The Politics of #defines
So, apparently, there’s some ongoing issues with Turkey’s plans to purchase 100 of those boondoggle F-35s:
In particular, Turkey wants control over the aircraft’s identification friend or foe (IFF) system in order to offer more flexibility with regard to how its fleet identifies foreign air force jets. The default setting of the original U.S. software for Turkey’s F-16 fleet, for instance, identified Israeli air force jets as exclusively friendly. To overcome the problem, ASELSAN, one of Turkey’s leading defense companies, developed a new IFF system, which was finalized in September 2011 and is now operational on Turkey’s F-16 fleet. The new system allows Turkish fighters to bypass the original software restrictions, allowing Turkish pilots to determine whether to recognize Israeli fighters as either friendly or hostile.

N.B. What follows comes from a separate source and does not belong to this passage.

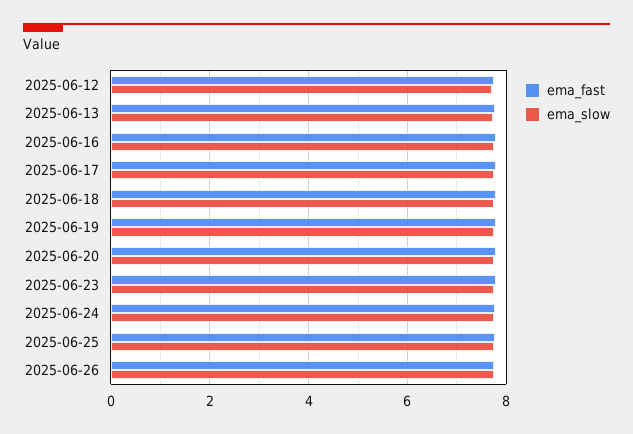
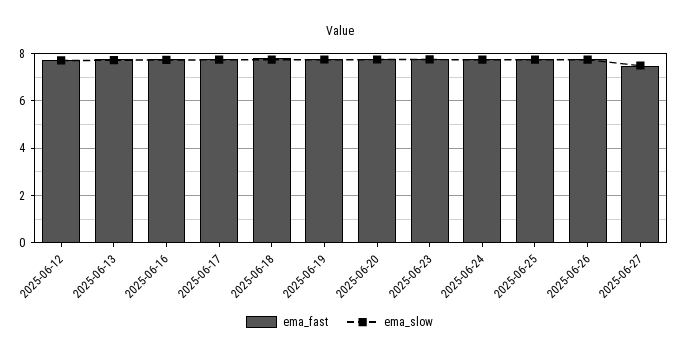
ema_fast, 2025-06-27: none -> 7.5
ema_slow, 2025-06-27: none -> 7.5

So, somewhere deep in this $200m aircraft is a burnt PROM smaller than a thumbnail containing presumably digitally-signed, encrypted C++ code. And in that code, there’s logic that maps IFF codes to a list of known IDs, and whether they are “friends” or “foes”. The USA, as a matter of foreign policy, has decided to tag those fields “private” and “static”, but Turkey, as a matter of foreign policy, is threatening to scuttle the $20b deal because they want those fields to have public mutator methods. Bosses. Always giving engineers these late-in-the-game change orders for political reasons, and they wonder why the schedule slips.